Es la misma situación que se registra en la República Dominicana, donde banqueros y empresarios son los propietarios de los diarios, las emisoras y los canales televisivos. Y como las clases no se suicidan, en esos medios masivos, no se divulga nada que afecte los intereses de sus dueños.
El problema de la calidad de la información, en los últimos años, se ha agravado en el país, con la compra de medios escritos y electrónicos por parte de líderes del oficialista Partido de la Liberación Dominicana, donde la distorsión y la manipulación de los hechos están a la orden del día.

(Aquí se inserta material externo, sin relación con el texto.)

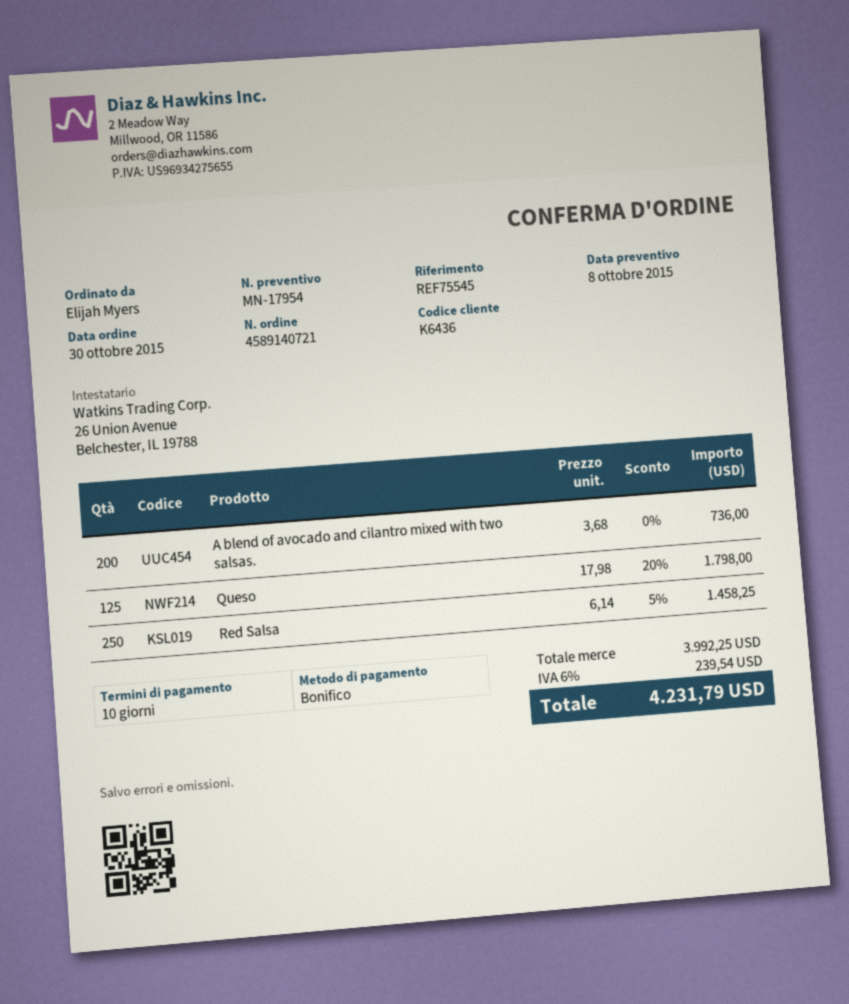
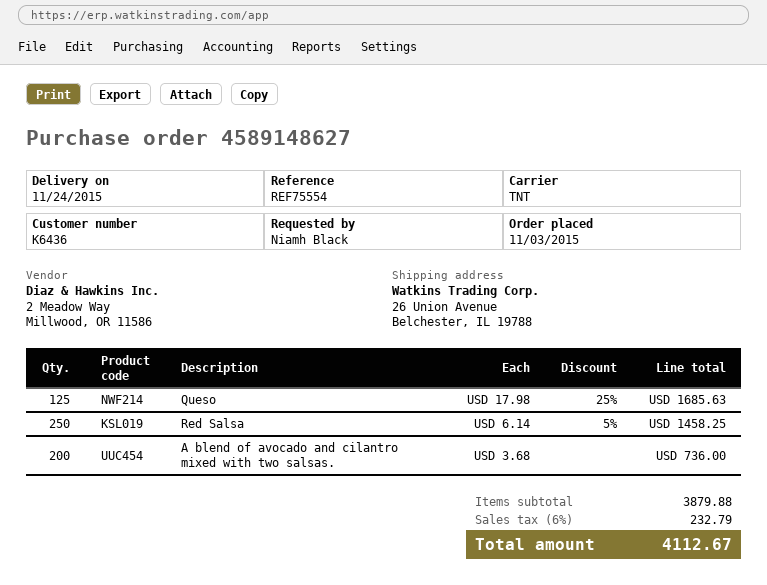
order number: 4589140721 -> 4589148627
order date: 2015-10-30 -> 2015-11-03
reference: REF75545 -> REF75554
ordered by: Elijah Myers -> Niamh Black
Queso: 125 x 17.98 - 20% = 1798.00 -> 125 x 17.98 - 25% = 1685.63
subtotal: 3992.25 -> 3879.88
tax: 6% = 239.54 -> 6% = 232.79
total: 4231.79 -> 4112.67

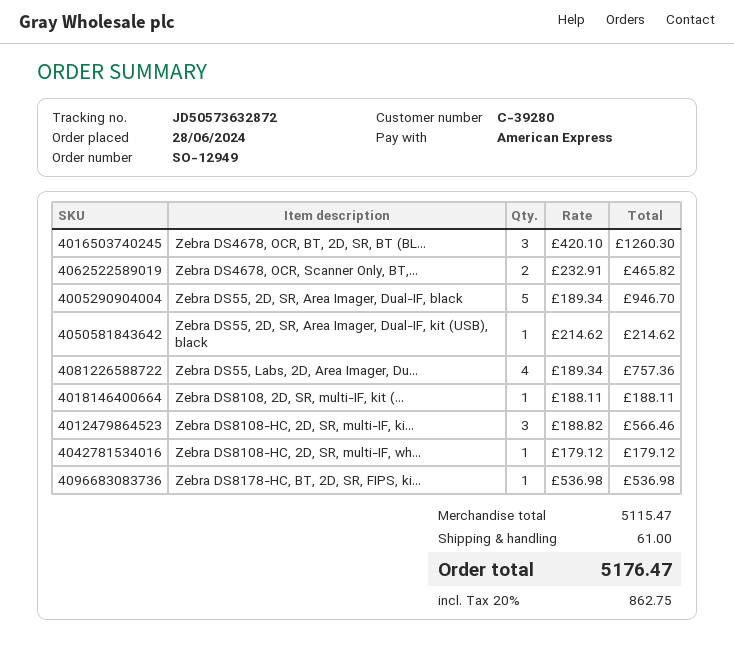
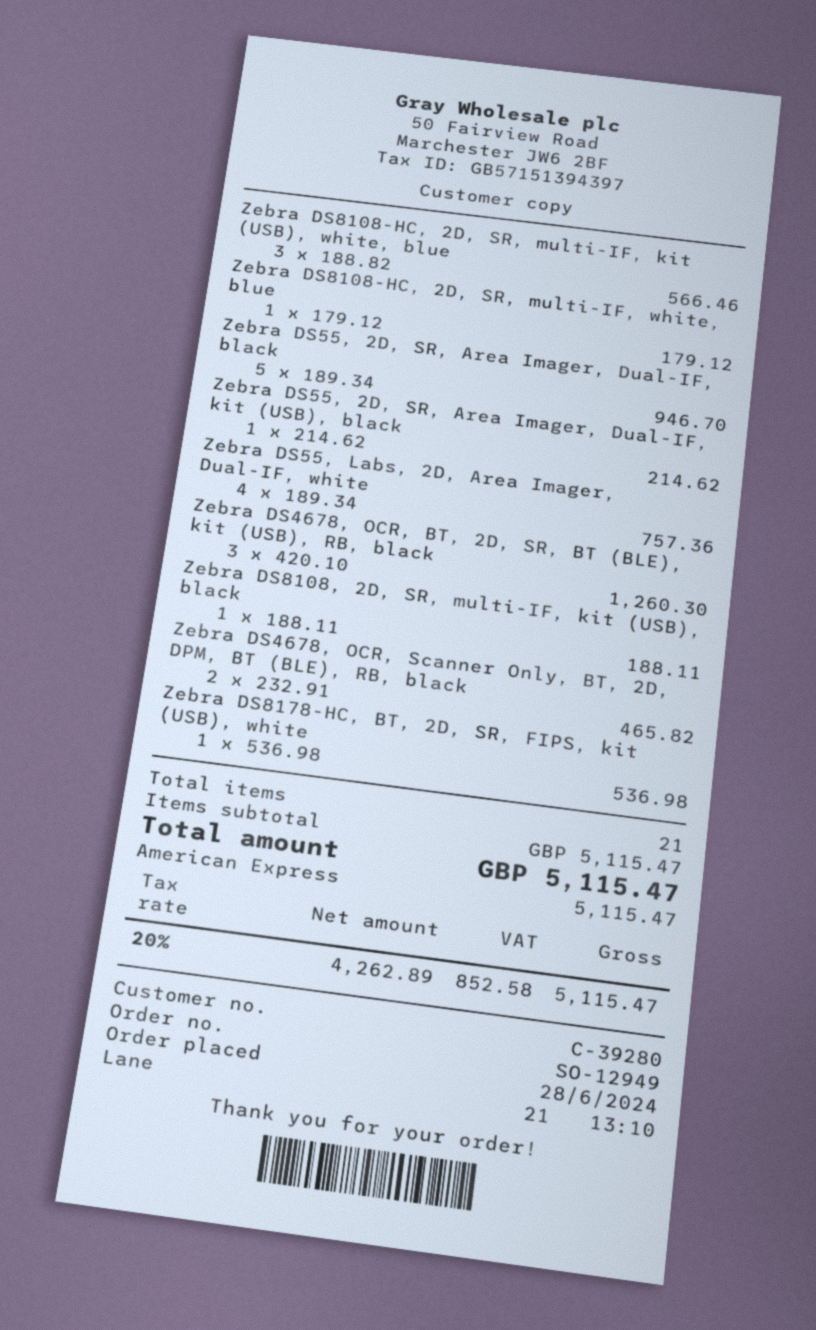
shipping: 61.00 -> none
tax: 20% = 862.75 -> 20% = 852.58
total: 5176.47 -> 5115.47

Y muchos de los comunicadores que laboran y colaboran en esos medios tienen origen humilde, pero han registrado un ascenso económico asombroso, provocando transformación ideológica en su pensamiento y se les observa defender causas que resultan indefendibles en término dialéctico.
El flujo de información y opinión que produce nuestra independiente prensa va dirigido a una población con muchas personas de baja o ninguna escolaridad, por lo que observamos a gente que ignora sus reales derechos e intereses. ¡Vaya opinión pública!
Ante el deterioro de la información hace algún tiempo decidí no leer secciones políticas y editoriales de ciertos diarios. Apenas chequeo su parte deportiva. Y el grueso de programas de comentarios, de radio y televisión, hace mucho que los tiré al zafacón. Es a través de las redes sociales que me entero de muchas cosas.
Tenemos que hacer un replanteamiento serio sobre temas como Prensa Independiente, Libertad de Prensa y Opinión Pública, porque al nombre de la defensa de esos conceptos se chantajea y se hace fortuna económica. Lo que ocurre en Ecuador, amigo Correa, no es más de lo que pasa aquí.